The mechanism by which working authors currently earn a living is copyright licensing. We automatically own copyright – literally, the right to control copying – over material we have invented. If we’re successful, we license the right to make copies to a publisher, who sells copies to the general public and pays us a pro-rata share of their receipts (a royalty).

There’s an interesting paradox implicit in the copyright/royalty licensing paradigm, of course. The more expensive the product, the more money the author receives per copy – but the fewer the number of customers. Consumers are convinced that anyone can write a book: how hard can it be? So the idea of charging, say, $10,000 a copy for a novel strikes them as ludicrous, even if the work in question took the author years of hard work to produce. In economic theory, the term for the change in demand as the price of a product increases is the price elasticity of demand.

Books are problematic: it turns out that e-books in particular suffer a drastic drop in demand if the cover price exceeds a very low threshold – around $4.99 in the US market. This is considerably lower than the price of a mass market paperback, much less a hardcover: consumers, it would appear, value the information content of a book less highly than the physical object itself.

As an author I have two goals. I want to maximize my income, and I want to maximize my readership. But by seeking to maximize income per copy sold, I may inadvertently minimize the number of copies sold, i.e. minimize my readership. The two goals are not merely orthogonal; they may be in conflict.

Anyway, this brings me to an interesting thought experiment: what would be the consequences if a large internet corporation such as Google were to buy the entire publishing industry?

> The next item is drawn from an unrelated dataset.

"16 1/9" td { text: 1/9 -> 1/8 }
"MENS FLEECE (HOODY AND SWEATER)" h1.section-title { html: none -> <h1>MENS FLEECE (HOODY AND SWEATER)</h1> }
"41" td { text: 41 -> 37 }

Bear in mind that Google or Apple have a sufficiently large cash pile that they could take out a majority stake in all of the Big Five – it would only take on the order of $10 billion. Also bear in mind that the paper publication side of these organizations could remain largely unaffected by this takeover, insofar as they could still be operated as profitable commercial business units. The focus of the takeover by Google would be on the electronic side of the industry. The purchaser would effectively have acquired the exclusive electronic rights to roughly 300,000 commercial-quality books per year in the US market space. They could provide free public access to these works in return for a royalty payment to authors based on a formula extrapolating from the known paper sales, or a flat fee per download; or they could even put the authors on payroll. The cost would be on the order of a few billion dollars per year – but the benefit would be a gigantic pool of high-quality content.

From an author’s point of view, the benefits should be obvious. Having your books given away free by FaceAppleGoogBook maximizes your potential readership, while retaining print royalties and some sort of licensing stipend from FaceAppleGoogBook should maintain your income stream. Win on both counts!

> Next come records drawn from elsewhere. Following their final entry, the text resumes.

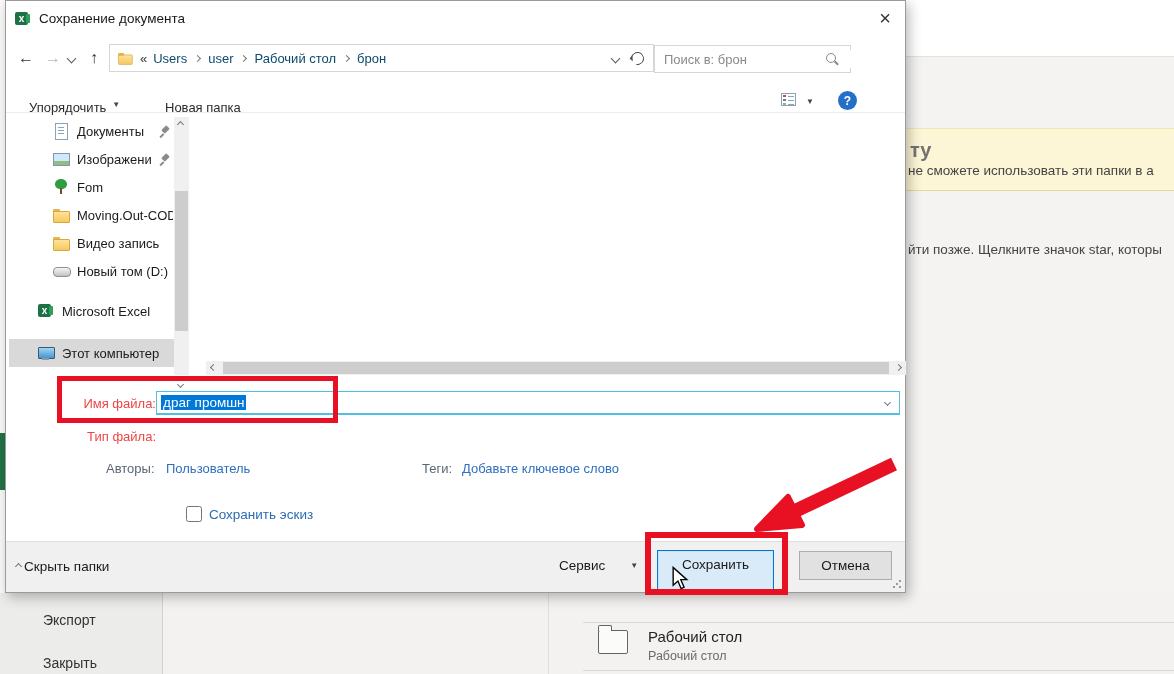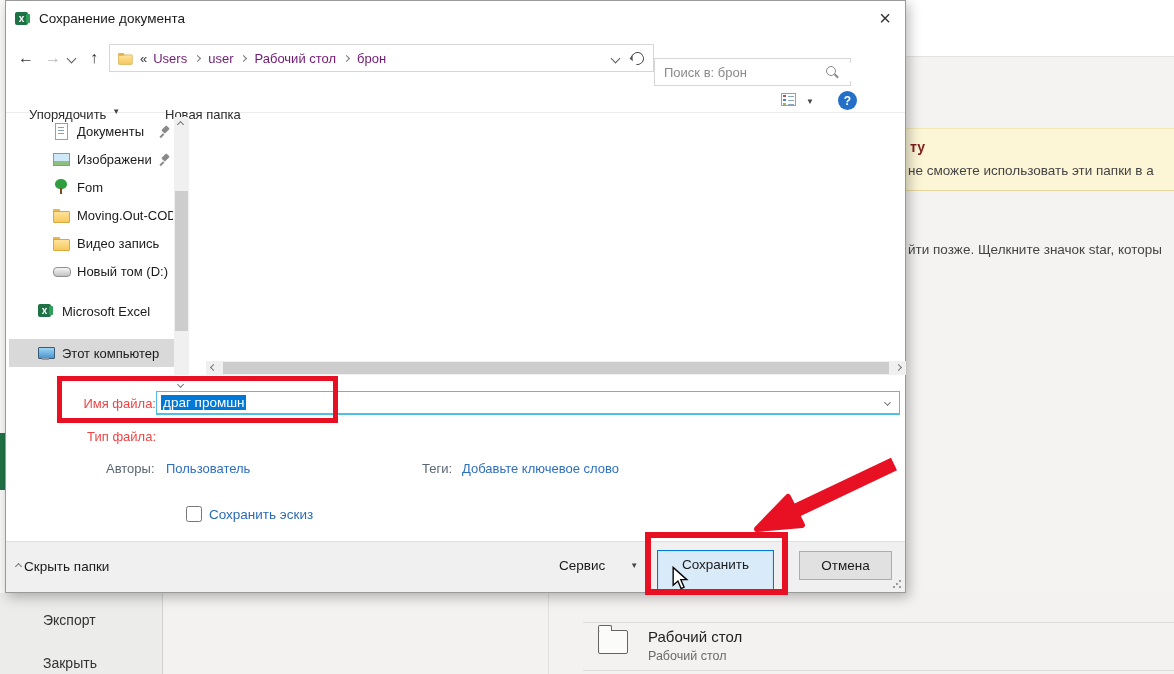"Users" .crumb { color: #701a75 -> #0c4a6e }
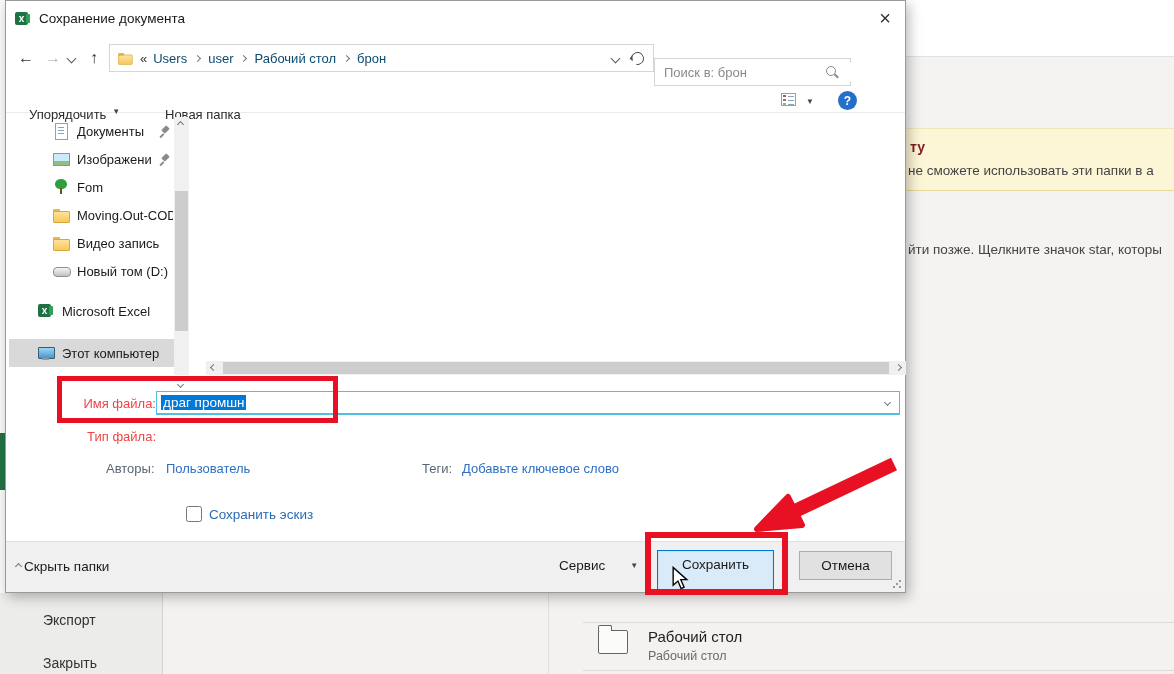"Поиск в: брон" .searchbox { top: 15px -> 2px }
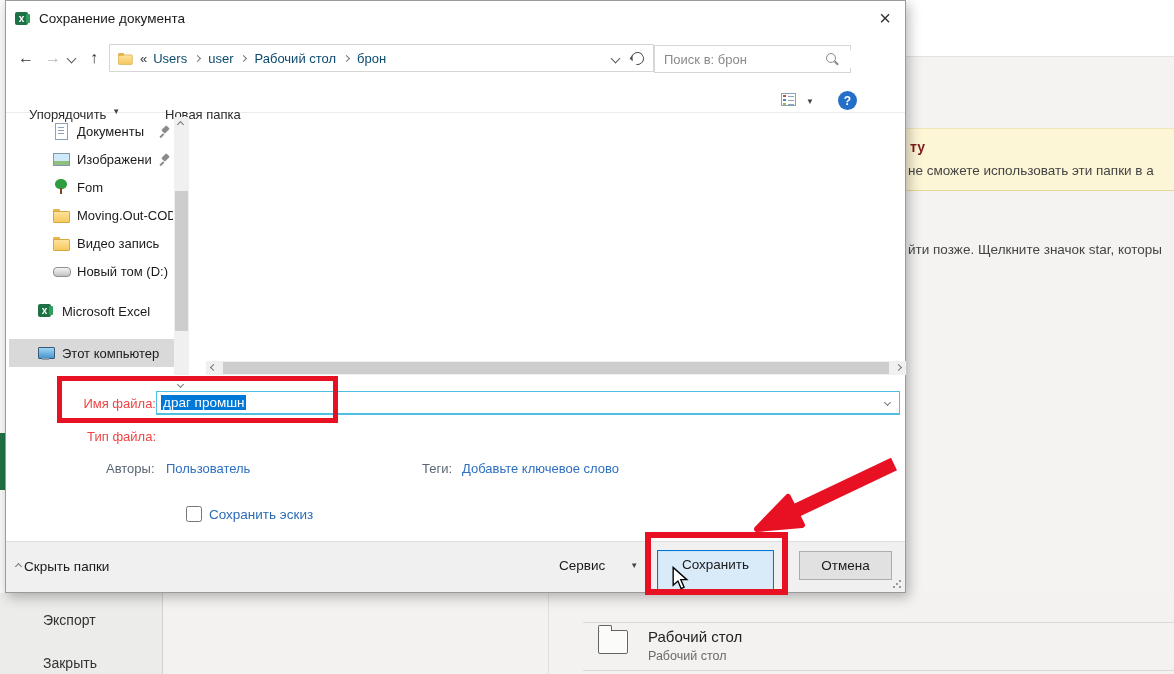"Упорядочить" .tb-item { top: 22px -> 15px }
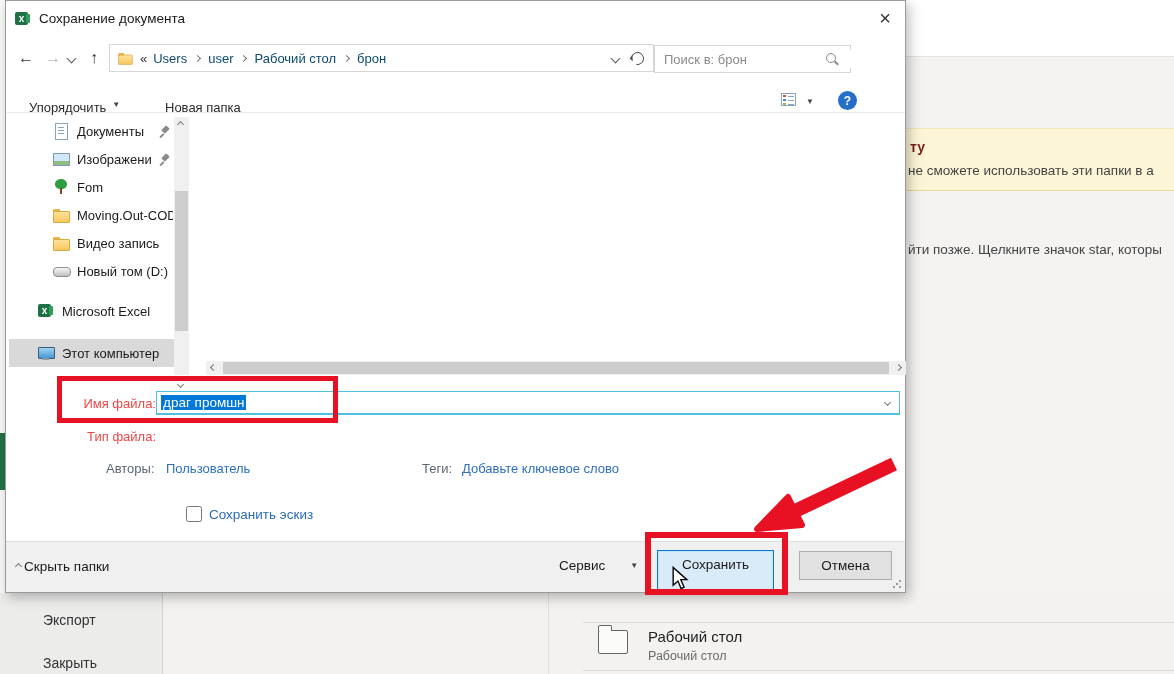"ту" .bg-banner .b-title { color: #7f1d1d -> #737373; font-size: 14px -> 20px }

Such a buyout would amount to a wholesale shift to a promotion-supported model for book publishing. Google would presumably use free book downloads to drive targeted advertising and collect information about their users’ reading habits and interests. Apple might use the enormous free content pool as a lure for a shiny new proprietary iReader hardware device. Facebook could target the authors, wheedling them to pay for promotional placement in front of new readers. The real questions are: is there enough money in a new shiny iReader device or the AdWords market (indeed, the advertising industry as a whole) to support the publishing sector as a promotional loss-leader; and, would this get FaceAppleGoogBook something they don’t already have?

Perhaps we should ask why they haven’t done this already.

The dismal answer probably lies in the mare’s tale of contracts and licensing agreements and legal boilerplate that underpins the publishing industry. The 300,000 books/year figure points to 300,000 legal contracts per year. Contracts which in many cases ban advertising, or place bizarre constraints on licensing and sub-licensing and distribution through anomalous channels such as Edison wax cylinder reproduction rights and talking stuffed character toys. Untangling the e-publishing rights and renegotiating the right to distribute them for free in return for a flat payment would be a nightmare; only an algorithmic approach to massively parallel contract negotiation could succeed and such an exercise might strain even Google’s prodigious programming capabilities. And as an afterthought, why should FaceGoogleBook try to buy books so that they can advertise through them, when they can plaster advertisements all over the search pages that lead readers to the books, or the commerce sites that sell them?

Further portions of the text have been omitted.